The Dereelight is really nice looking. I love bezel down carry, something that's sorely lacking in lights this size. Considering the weight of most 2x123A lights and that their clips aren't super hard/tight, most cannot be clipped onto the brim of a hat (SF C2, SF M2, LP M1, etc.) which is the only reason for a bezel-up clip. The wire clip looks great too, and I like the simple 2-mode operation. But I'm a bit disappointed that it seems to have considerably lower output, about 75%, so about 85 lumens.


----------



## HiltiHome (Apr 23, 2007)

*Re: Dereelight DR-CL1H SSC & XR-E P4 - Mini Review - Many Pictures*

whc:

Is the two mode system part of the LA, or part of the head ?

Will we loose two mode when using common D26 LA ?


----------



## HiltiHome (Apr 23, 2007)

*Re: Dereelight DR-CL1H SSC & XR-E P4 - Mini Review - Many Pictures*

whc:

Is this a must have light, or just another nice light ?

It has some nice features and seems to be very well build,
but the output isn't that great...

What do you think ?


----------



## whc (Apr 23, 2007)

*Re: Dereelight DR-CL1H SSC & XR-E P4 - Mini Review - Many Pictures*



jsr said:


> The Dereelight is really nice looking. I love bezel down carry, something that's sorely lacking in lights this size.

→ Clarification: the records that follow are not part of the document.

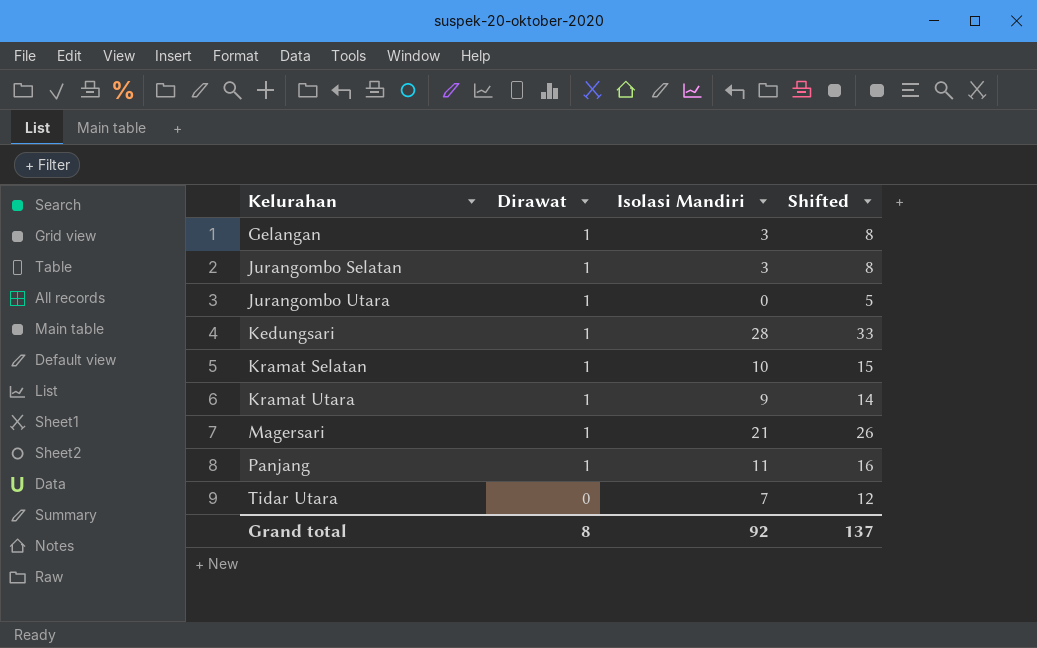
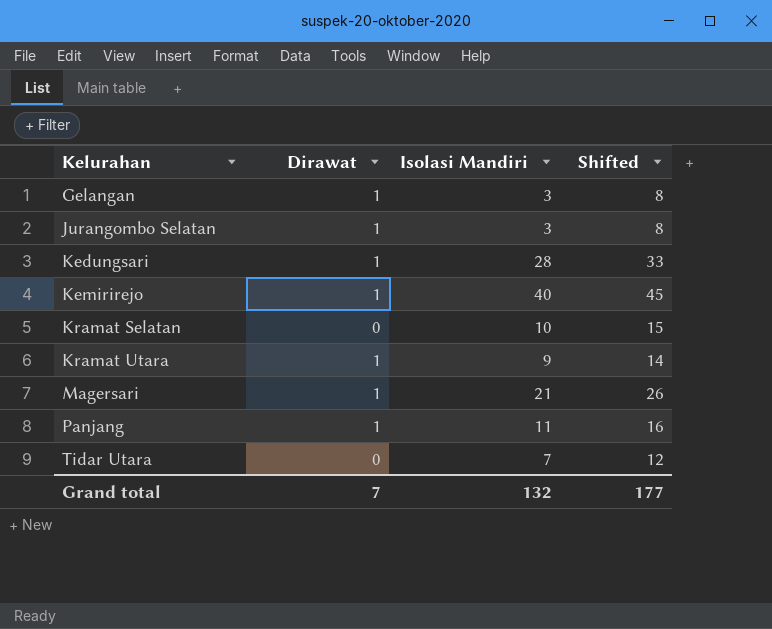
row Jurangombo Utara: 1 | 0 | 5 -> none
row Kemirirejo: none -> 1 | 40 | 45
Kramat Selatan | Dirawat: 1 -> 0
Grand total | Dirawat: 8 -> 7
Grand total | Isolasi Mandiri: 92 -> 132
Grand total | Shifted: 137 -> 177

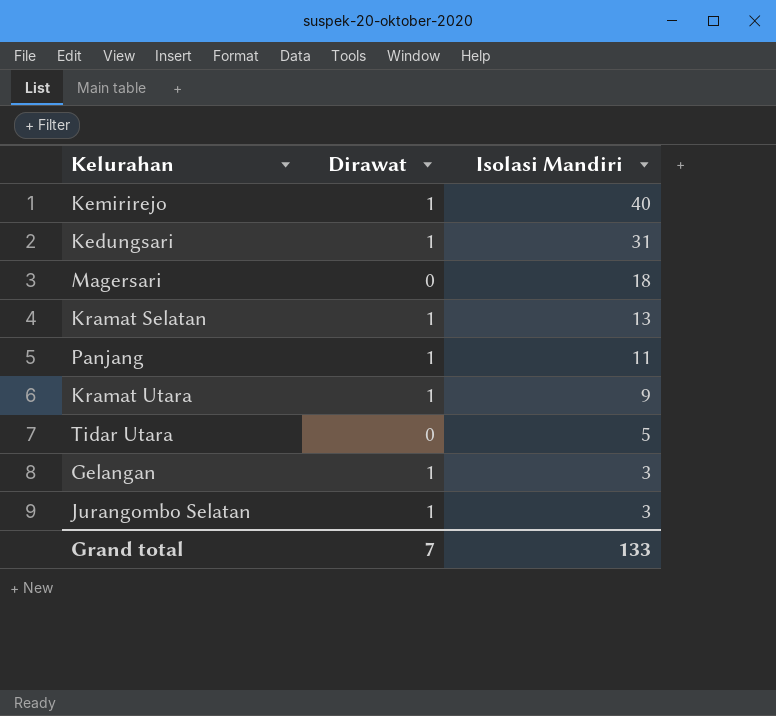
row order: Kelurahan ascending -> Isolasi Mandiri descending
column Shifted | formula: [Isolasi Mandiri] + 5 -> none
Kedungsari | Isolasi Mandiri: 28 -> 31
Magersari | Dirawat: 1 -> 0
Magersari | Isolasi Mandiri: 21 -> 18
Kramat Selatan | Dirawat: 0 -> 1
Kramat Selatan | Isolasi Mandiri: 10 -> 13
Tidar Utara | Isolasi Mandiri: 7 -> 5
Grand total | Isolasi Mandiri: 132 -> 133

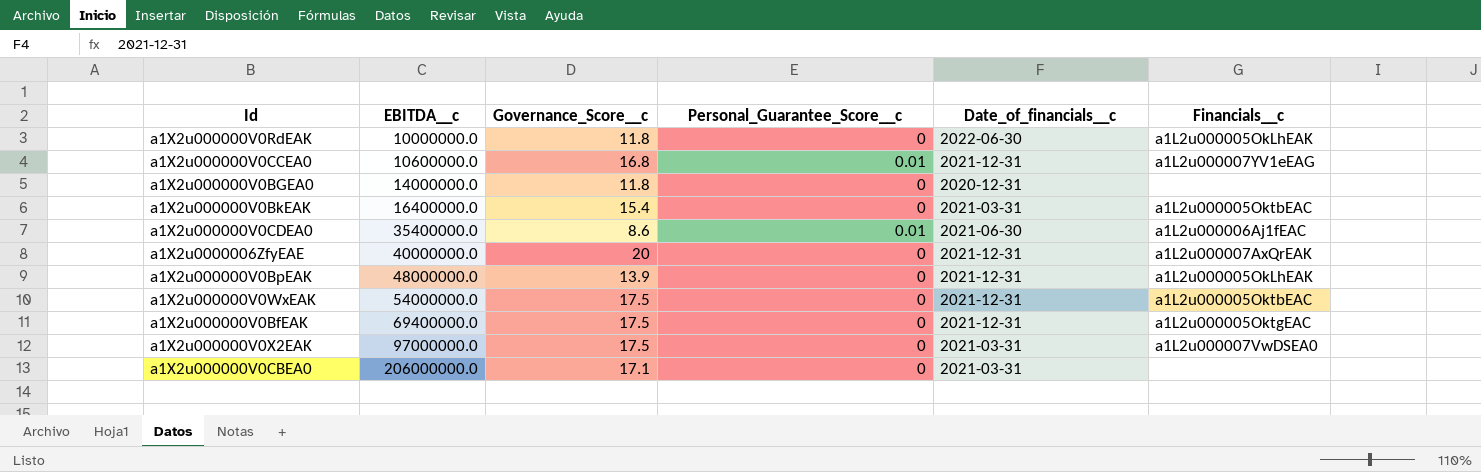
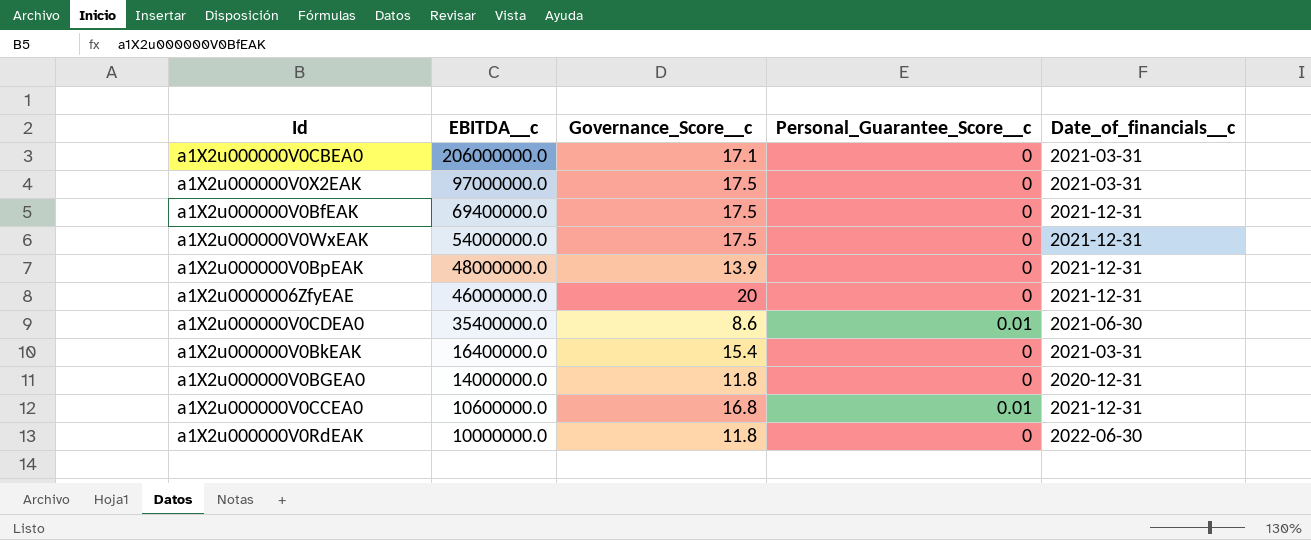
row order: EBITDA__c ascending -> EBITDA__c descending
column Financials__c | position: 6 -> none
a1X2u0000006ZfyEAE | EBITDA__c: 40000000.0 -> 46000000.0

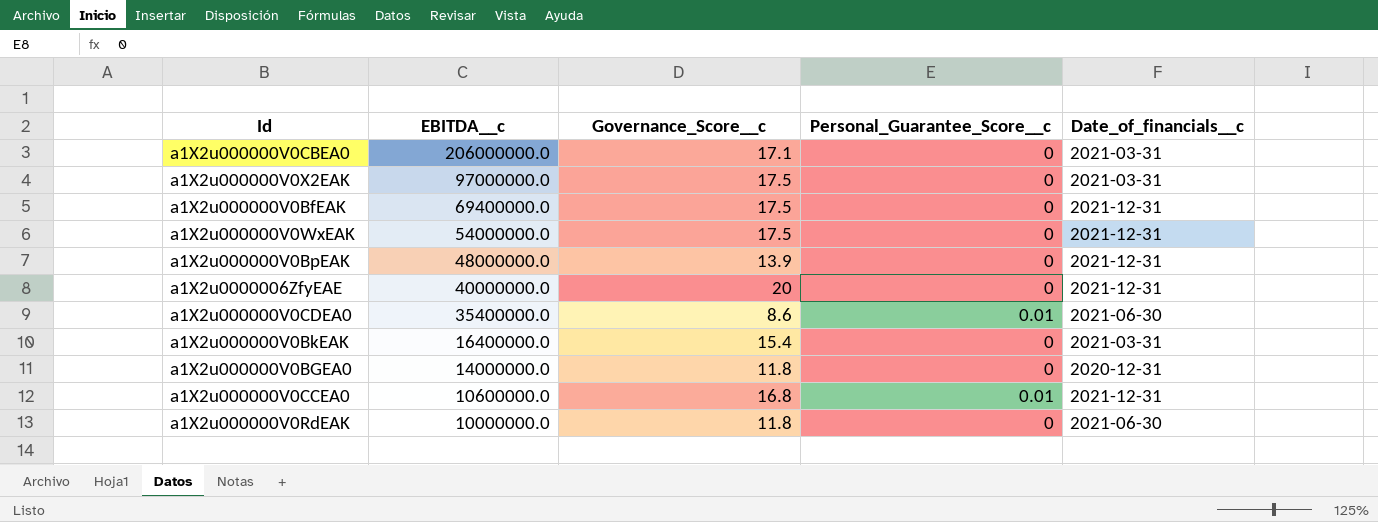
a1X2u0000006ZfyEAE | EBITDA__c: 46000000.0 -> 40000000.0
a1X2u000000V0RdEAK | Date_of_financials__c: 2022-06-30 -> 2021-06-30

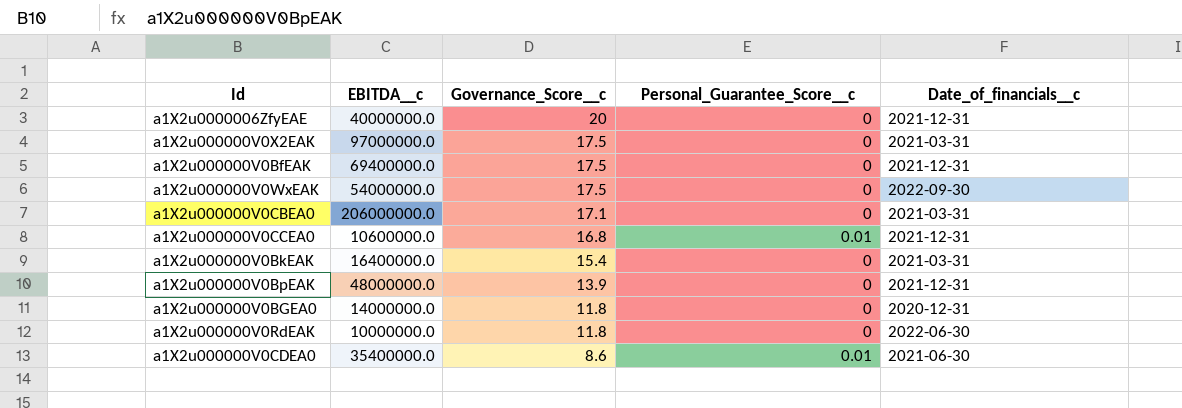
row order: EBITDA__c descending -> Governance_Score__c descending
a1X2u000000V0WxEAK | Date_of_financials__c: 2021-12-31 -> 2022-09-30
a1X2u000000V0RdEAK | Date_of_financials__c: 2021-06-30 -> 2022-06-30

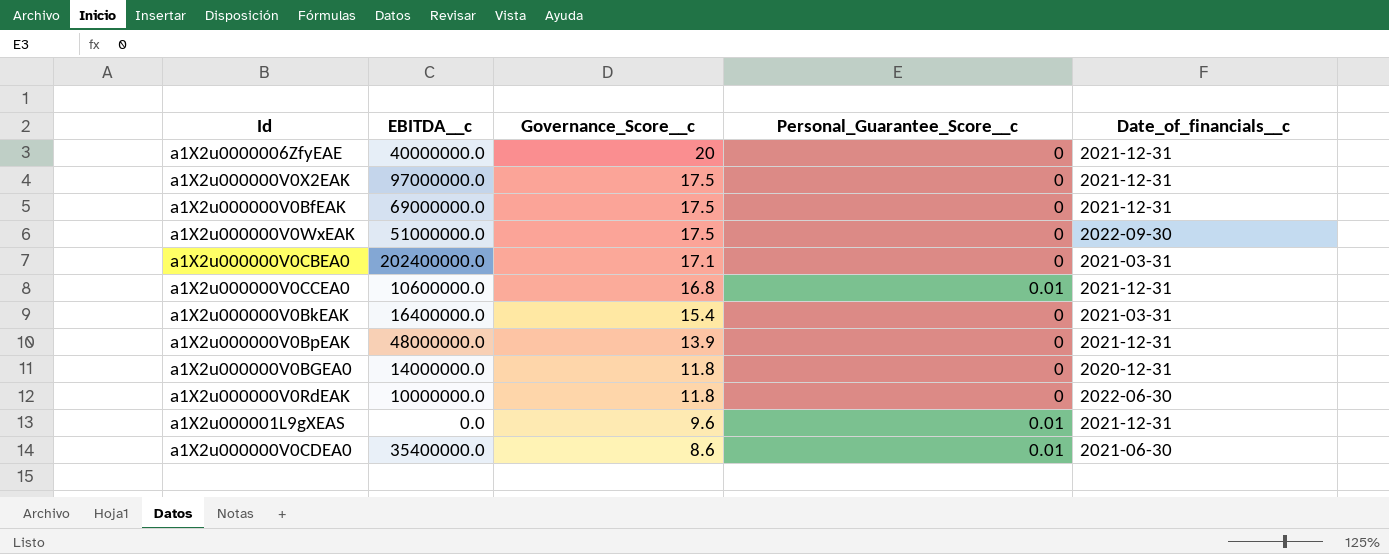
a1X2u000000V0X2EAK | Date_of_financials__c: 2021-03-31 -> 2021-12-31
a1X2u000000V0BfEAK | EBITDA__c: 69400000.0 -> 69000000.0
a1X2u000000V0WxEAK | EBITDA__c: 54000000.0 -> 51000000.0
a1X2u000000V0CBEA0 | EBITDA__c: 206000000.0 -> 202400000.0
row a1X2u000001L9gXEAS: none -> 0.0 | 9.6 | 0.01 | 2021-12-31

Considering the weight of most 2x123A lights and that their clips aren't super hard/tight, most cannot be clipped onto the brim of a hat (SF C2, SF M2, LP M1, etc.) which is the only reason for a bezel-up clip. The wire clip looks great too, and I like the simple 2-mode operation. But I'm a bit disappointed that it seems to have considerably lower output, about 75%, so about 85 lumens.


 The output is actually brighter the first 10 seconds the light is turned on, then it becomes darker and more blue in tint (starts at about 8300LUX then drops down to about 6700Lux). Contacted Dereelight about this, and was told that this probably was the LED, so maybe bad BIN...?


----------



## whc (Apr 23, 2007)

*Re: Dereelight DR-CL1H SSC & XR-E P4 - Mini Review - Many Pictures*



HiltiHome said:


> whc:
> 
> Is the two mode system part of the LA, or part of the head ?
> 
> Will we loose two mode when using common D26 LA ?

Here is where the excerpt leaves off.